• **Task goal**
Starting at the line that contains "html: none ->", write out every line through the end of the records below exactly as it appears, and leave out all pictures.

-------------------------

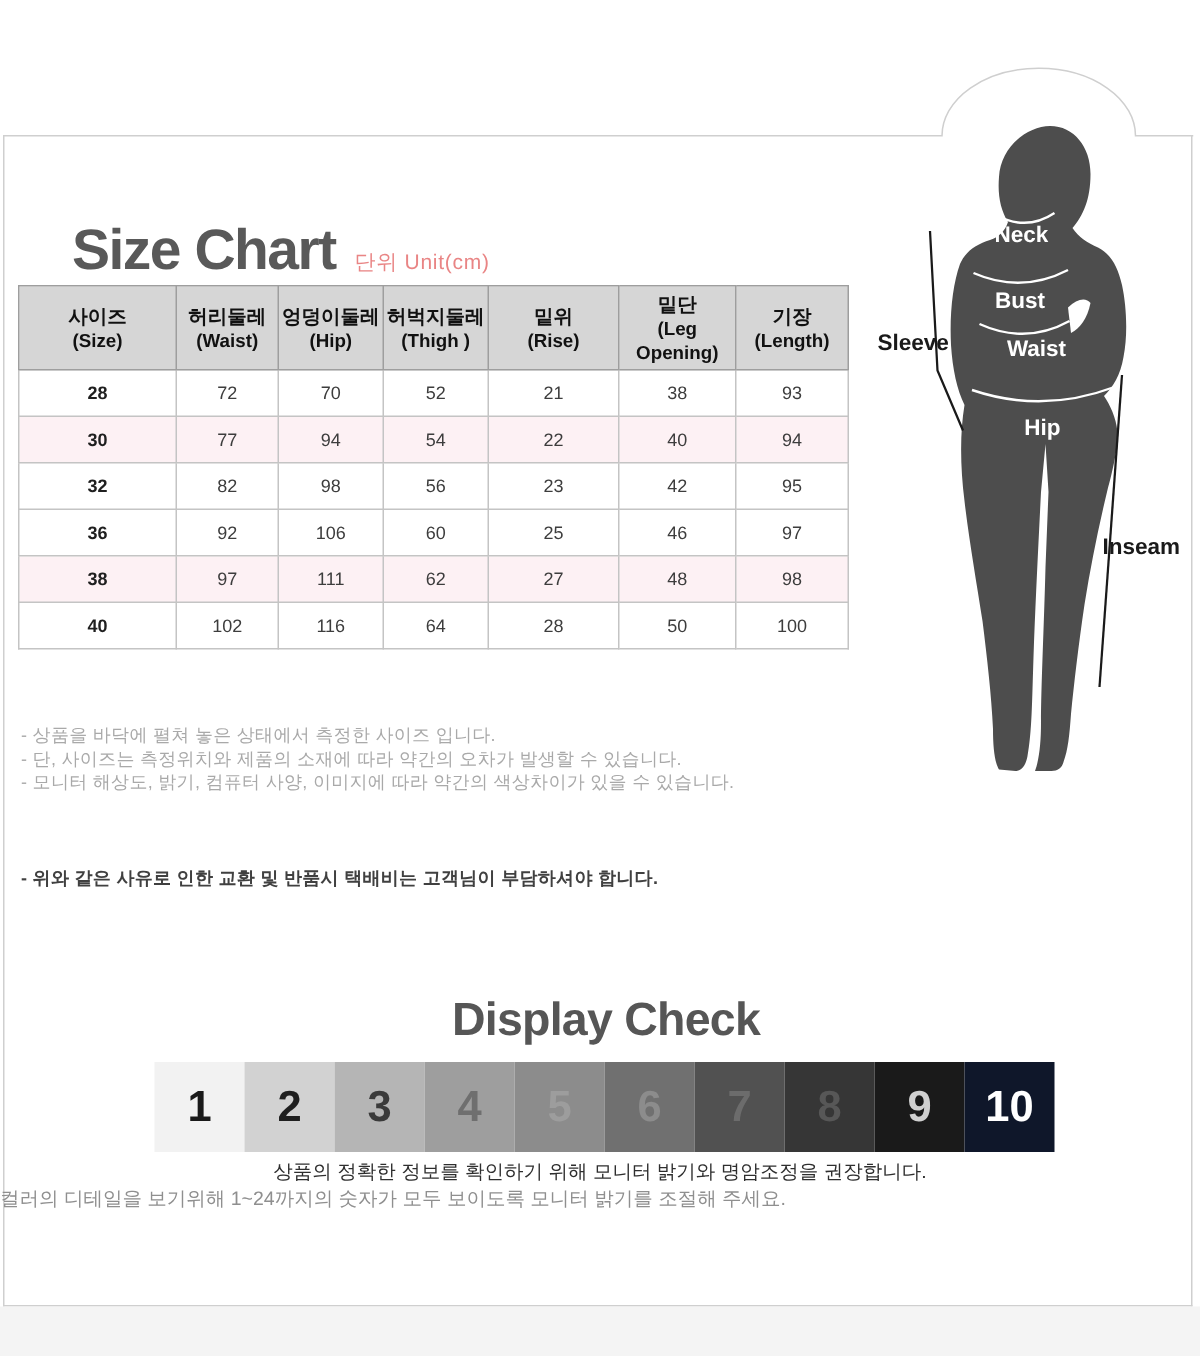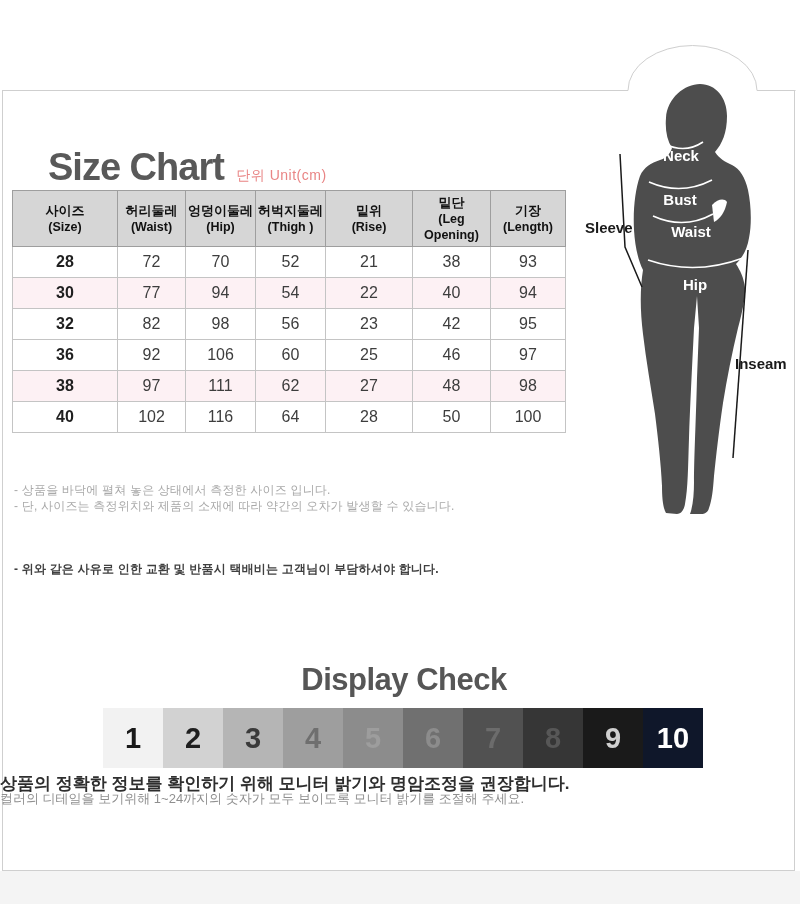"28" table.size-table td { font-size: 16px -> 12px }
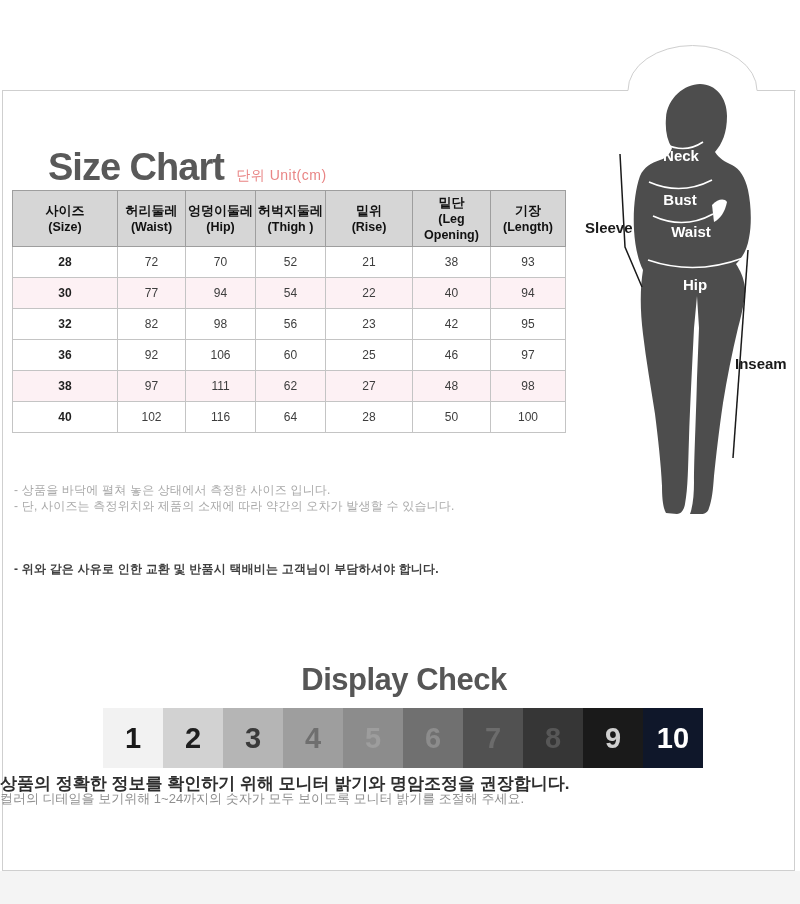"- 모니터 해상도, 밝기, 컴퓨터" div.note { html: none -> <div>- 모니터 해상도, 밝기, 컴퓨터 사양, 이미지에 따라 약간의 색상차이가 있을 수 있습니다.</div> }
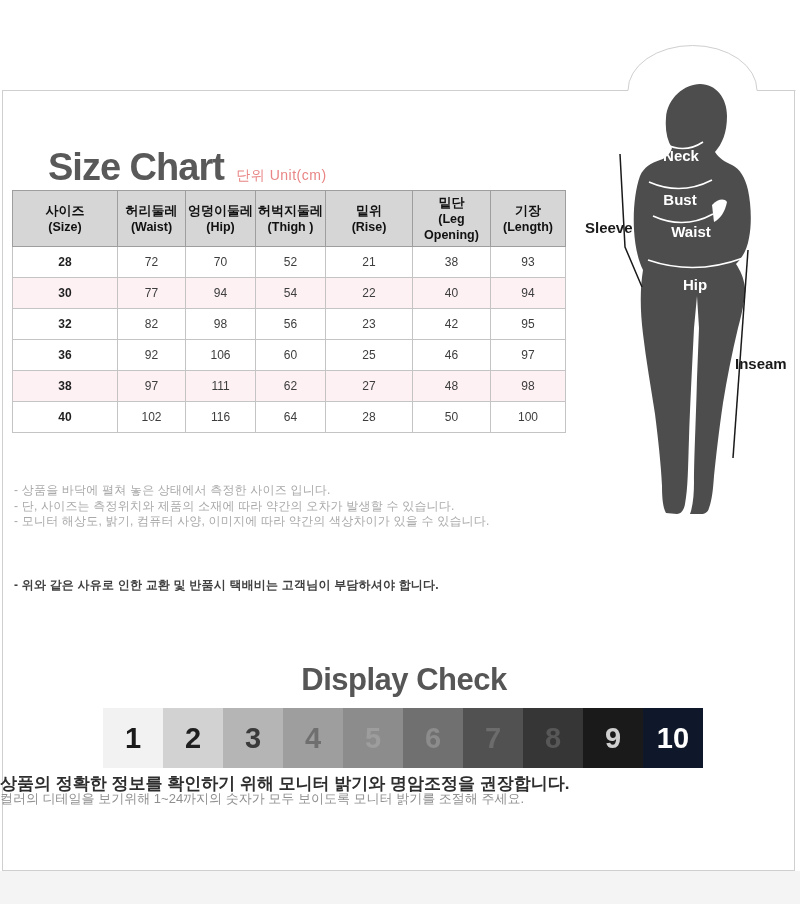"상품의 정확한 정보를 확인하기 위해" .dc-cap1 { font-size: 17px -> 13px; font-weight: bold -> normal; text-align: none -> center }
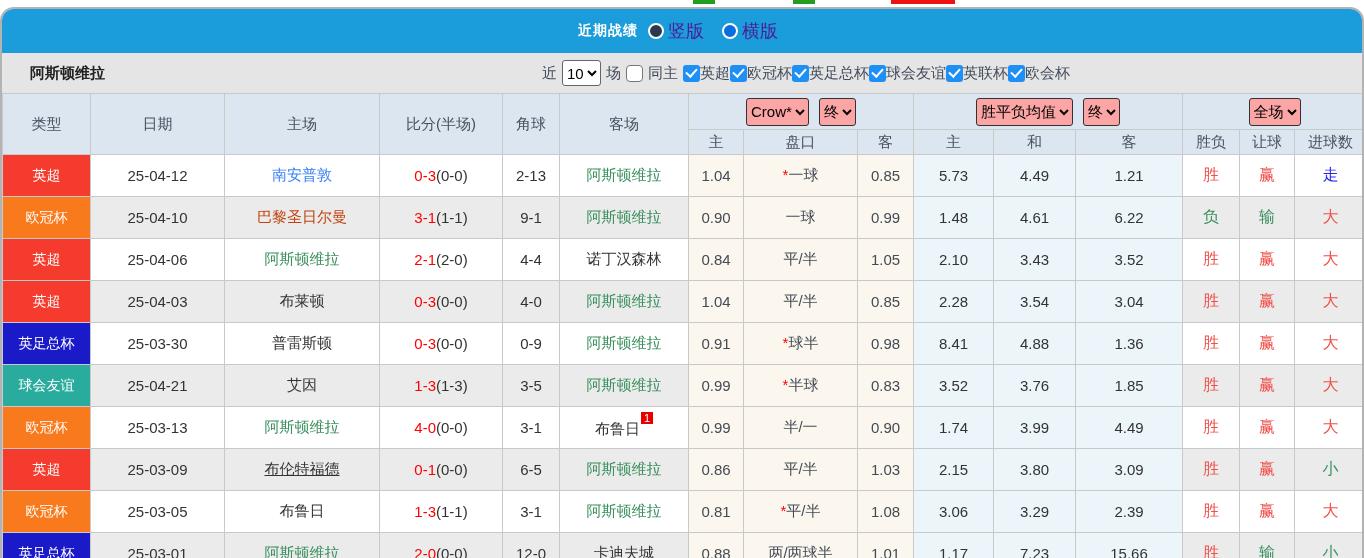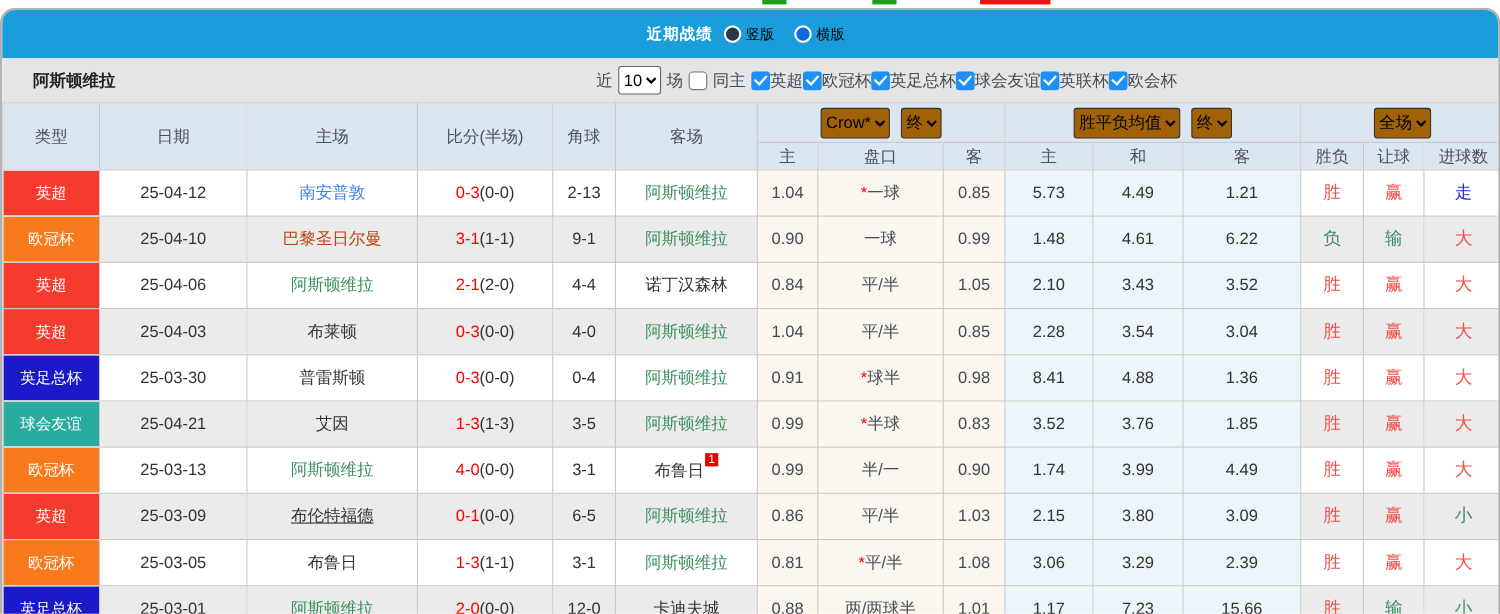"竖版" .radio-label { color: #000000 -> #4c1d95; font-size: 13px -> 18px }
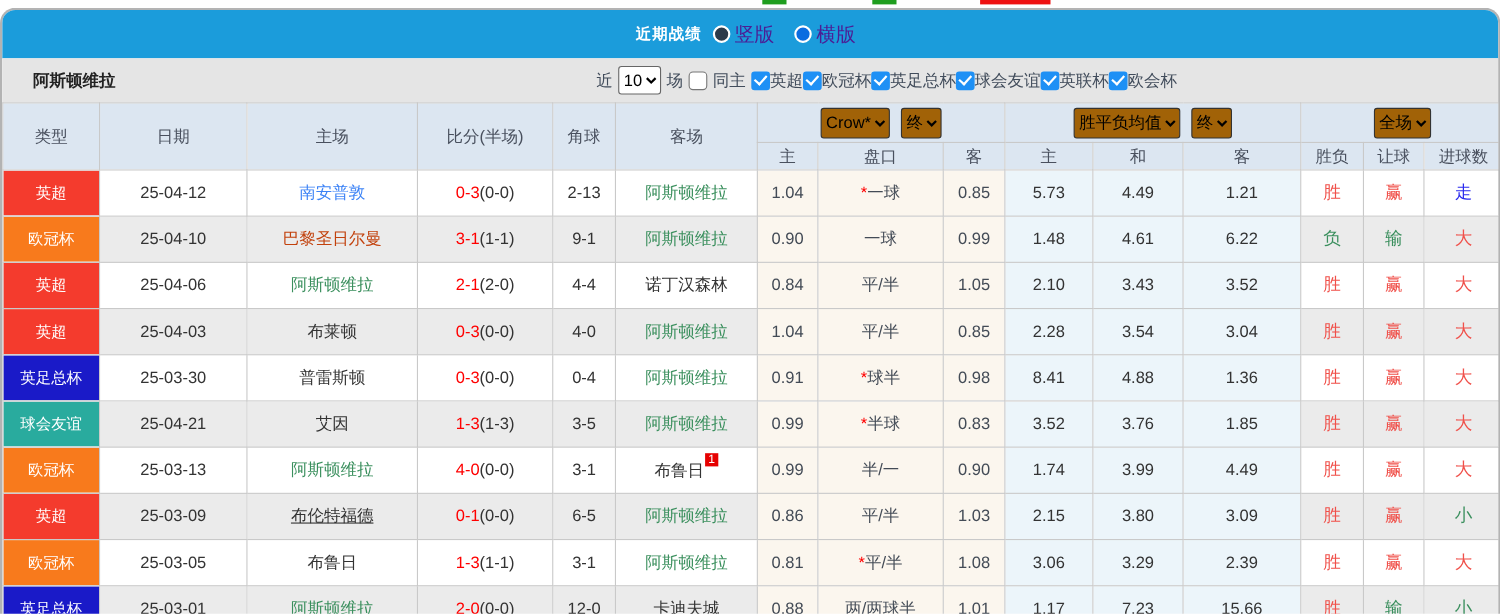"Crow*" .grp select { background: #a16207 -> #fca5a5 }
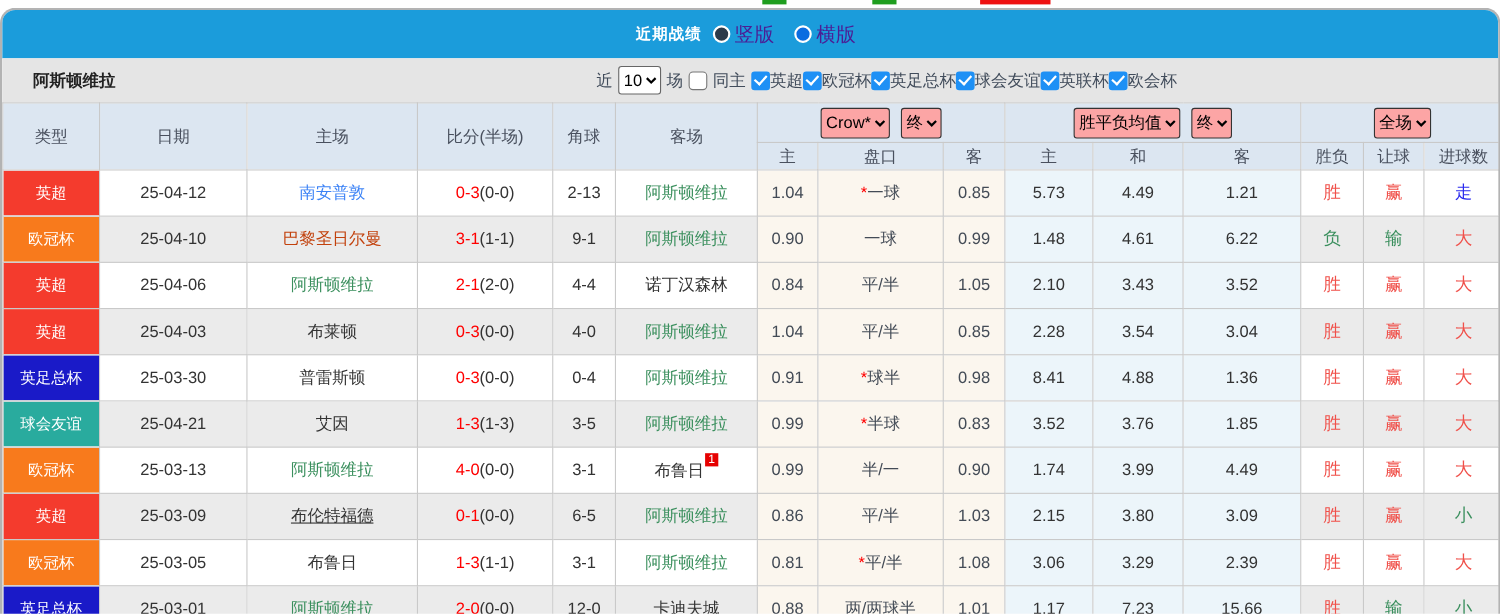"0-4" td.c-corner { text: 0-4 -> 0-9 }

-------------------------

• **Solution to the exercise**
"- 모니터 해상도, 밝기, 컴퓨터" div.note { html: none -> <div>- 모니터 해상도, 밝기, 컴퓨터 사양, 이미지에 따라 약간의 색상차이가 있을 수 있습니다.</div> }
"상품의 정확한 정보를 확인하기 위해" .dc-cap1 { font-size: 17px -> 13px; font-weight: bold -> normal; text-align: none -> center }
"竖版" .radio-label { color: #000000 -> #4c1d95; font-size: 13px -> 18px }
"Crow*" .grp select { background: #a16207 -> #fca5a5 }
"0-4" td.c-corner { text: 0-4 -> 0-9 }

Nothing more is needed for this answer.